90- 60- 90 oder: die unendliche Debatte über das richtige Gewicht

Es ist mittlerweile ein alter Hut, doch wegen seiner immer noch höchst aktuellen gesellschafltichen Brisanz immer noch ein heißes Eisen: die Diskussion über die richtigen Maße, Magersucht und Übergewicht, das Hunger- Diktat durch Werbung und Medien und die Ansprüche des Fitness- Wahns. Was dick oder dünn ist, darüber lässt sich streiten. Wo Fettleibigkeit, also das Krankheitsbild Adipositas anfängt, das ist allerdings medizinisch festgelegt. Für unsere Gesellschaft reichen Festlegungen durch den BMI und Einteilung verschiedener Arten von Über- und Untergewicht aber nicht, Diskussionen über den von der Werbe- und Modewelt kolportierten Schlankheitswahn einerseits und über die zunehmende Verbreitung von Übergewicht andererseits, wollen und wollen einfach nicht abreißen.

Die berühmte „Goldene Mitte“

Nach der Auffassung des Durchschnittsbürgers ist das ideale Gewicht oder das ideale Maß, wie man es nehmen will, der goldene Mittelweg zwischen „zu dünn“ und „zu dick“. Einfach gesund halt, so beschreiben viele ihr Ideal vom menschlichen Körper.
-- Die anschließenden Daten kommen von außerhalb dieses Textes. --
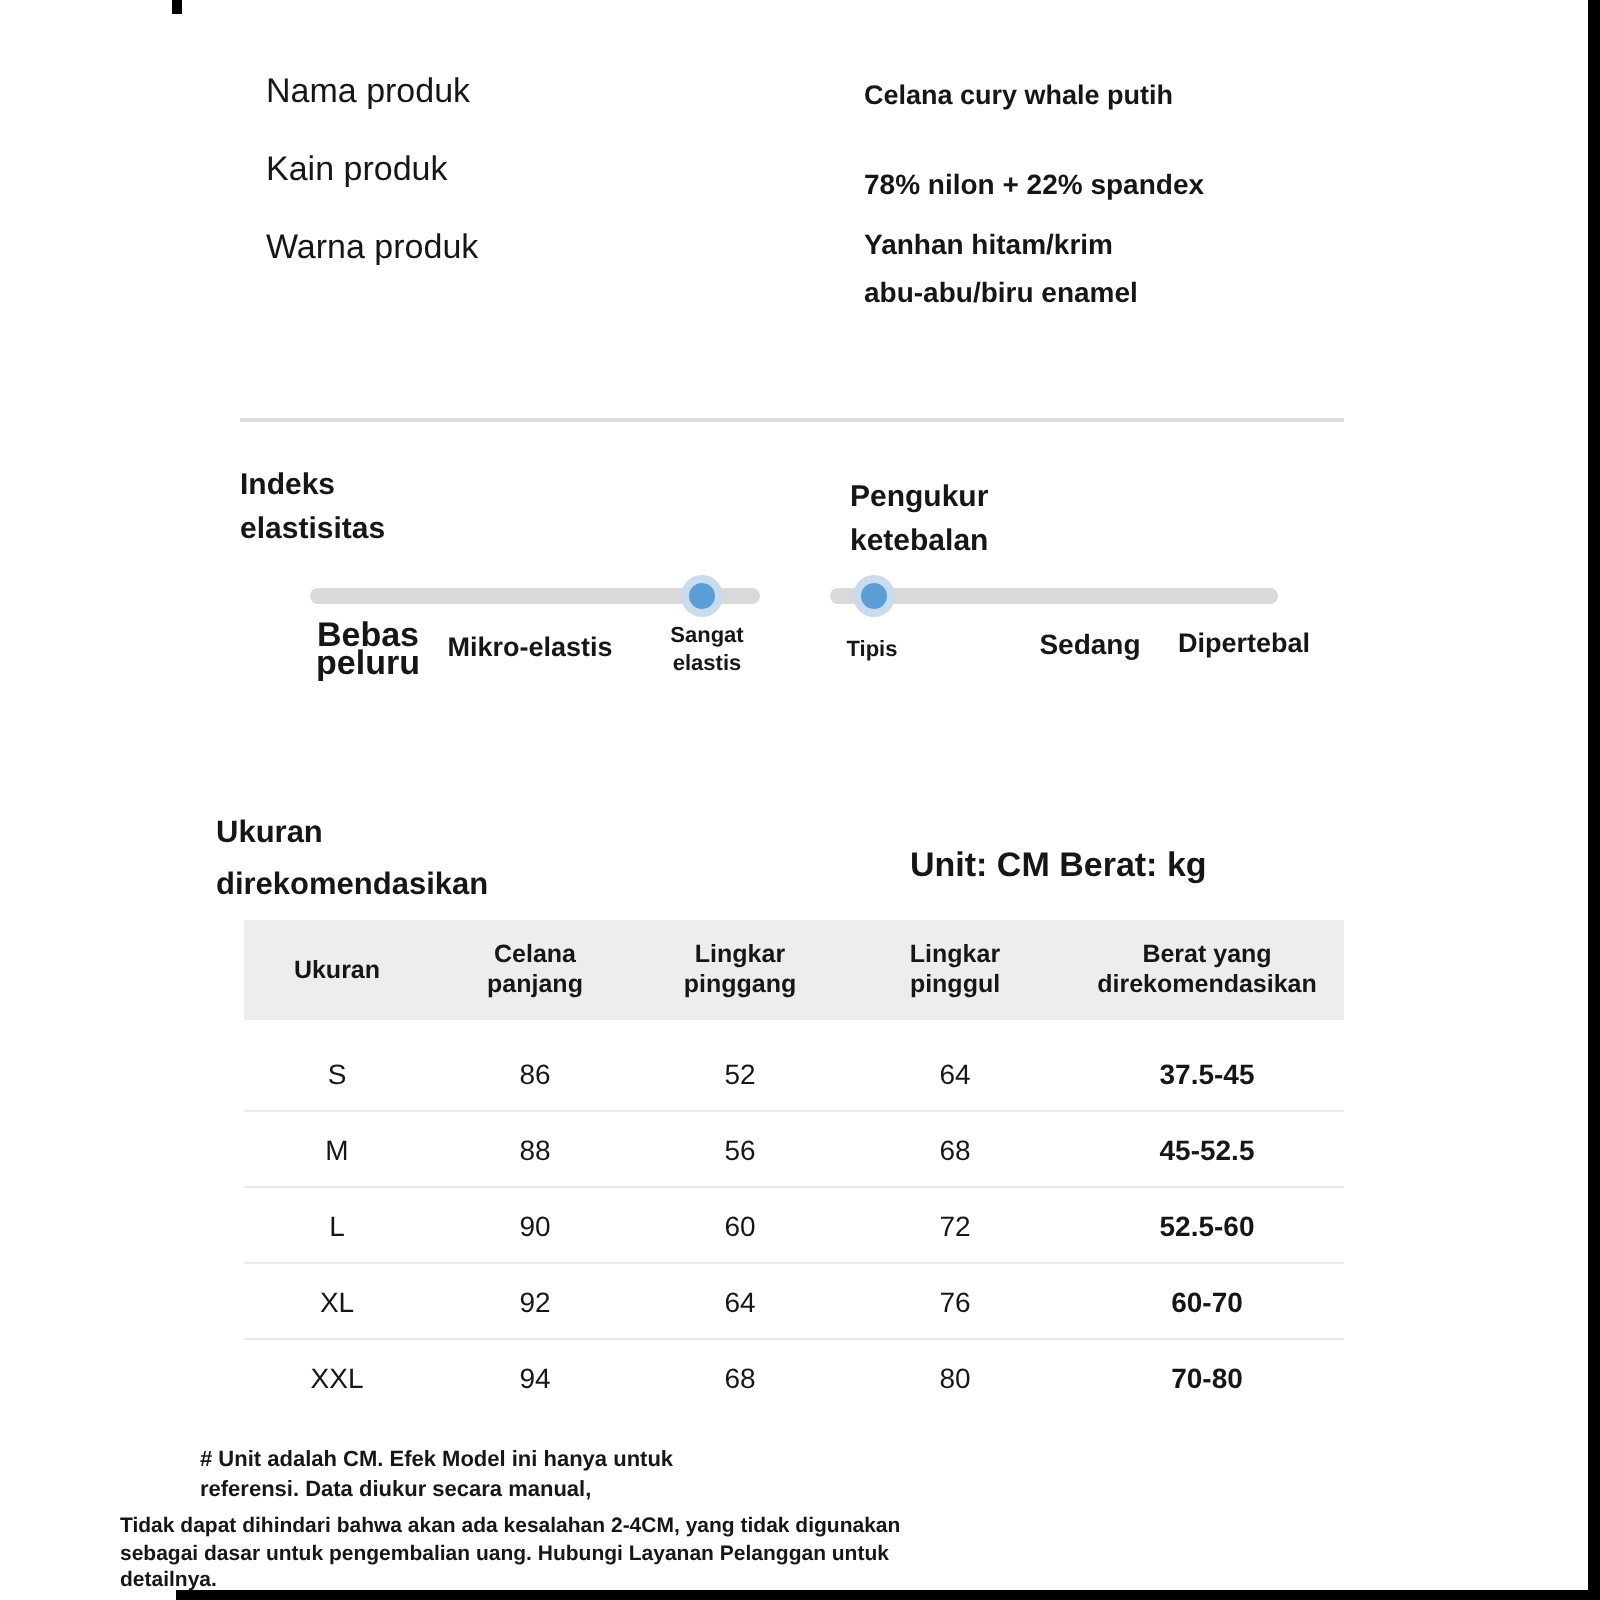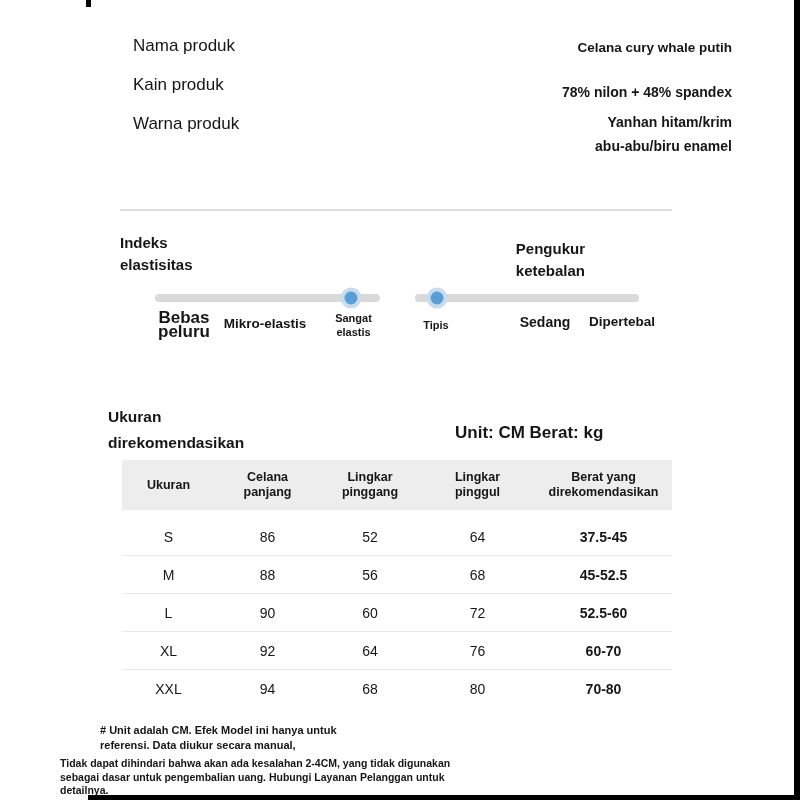--- a/index.html
+++ b/index.html
@@ -28,7 +28,7 @@
 
   
   .info-label{left:133px;font-size:17px;font-weight:400;}
-  .info-value{left:432px;width:300px;text-align:right;font-weight:700;}
+  .info-value{left:432px;width:300px;text-align:left;font-weight:700;}
   .divider{left:120px;top:209px;width:552px;height:2px;background:#dcdcdc;}
 
   

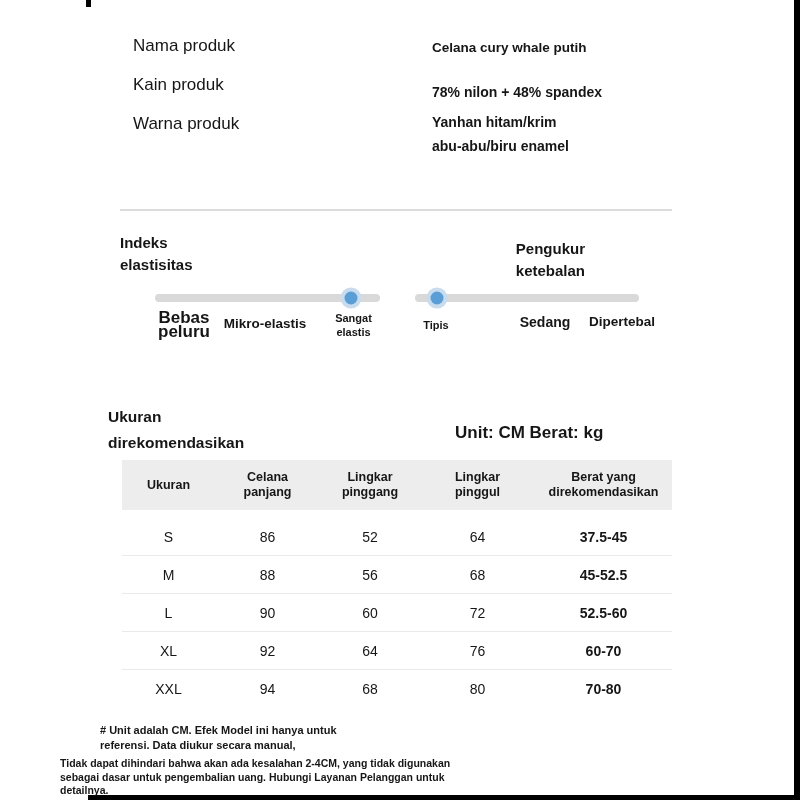--- a/index.html
+++ b/index.html
@@ -70,7 +70,7 @@
 <div class="abs info-value" style="top:40px;font-size:13.5px">Celana cury whale putih</div>
 
 <div class="abs info-label" style="top:75px">Kain produk</div>
-<div class="abs info-value" style="top:84px;font-size:14px">78% nilon + 48% spandex</div>
+<div class="abs info-value" style="top:84px;font-size:14px">78% nilon + 22% spandex</div>
 
 <div class="abs info-label" style="top:114px">Warna produk</div>
 <div class="abs info-value preline" style="top:110px;font-size:14px;line-height:24px">Yanhan hitam/krim

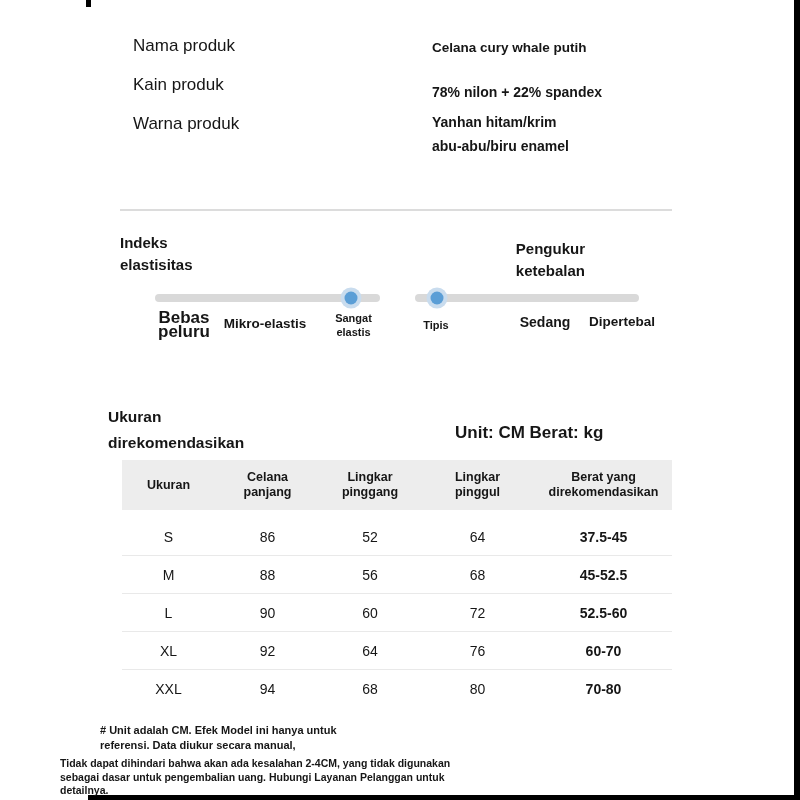--- a/index.html
+++ b/index.html
@@ -18,7 +18,7 @@
     overflow:hidden;
   }
   .abs{position:absolute;}
-  .preline{white-space:pre-line;text-align:right;}
+  .preline{white-space:pre-line;}
   .center{text-align:left;}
Ein vernünftiges Schönheitsideal, das ist es, was viele mittlerweile fordern. Vor allem seit dem Vormarsch von Gesundheits- und Wellnessthemen ist dieses Thema immer aktueller geworden. Gesunde Ernährung, ausreichend Bewegung und eine gesunde Einstellung zum eigenen Körper, das ist in weit reichenden Teilen der Gesellschaft zum Standard geworden.
Entrüstung über unrealistische Ideale die uns aus der Flimmerkiste entgegenstrahlen oder von den Laufstegen der Modemetropolen hinablächeln, ist keine Seltenheit mehr. Viele fordern auch eine viel stärkere gesetzliche Regulierung der hier verbreiteten Schönheitsideale, zum Beispiel durch Verbote von bildbearbeiteten Werbekampagnen, die uns Models vorführen, die dermaßen stark durch die Retusche gewandert sind, dass sie keinem realistischen Menschen mehr gleichen können. Fälle wie die starke Bräune der H&M- Models der letzten Sommerkampagne rufen einiges an medialer Aufmerksamkeit hervor und bleiben nicht mehr unkommentiert. Die Idealisierung eines ungesunden Maßes von Sonnenbaden und Hautbräunung wurde hier in Anbetracht von Hautkrebs und höchst gefährliche Solarium- Sucht vor allem vieler Jugendlicher, nicht mehr akzeptiert. Die allgemeine Entrüstung war groß und der Textilriese entschuldigte sich sogar für die Kampagne.
Das Beispiel zeigt, dass viele Menschen auf die gefährliche Wirkung von unrealistischen Schönheitsidealen sensibilisiert und nicht mehr bereit sind, sich diese diktieren zu lassen.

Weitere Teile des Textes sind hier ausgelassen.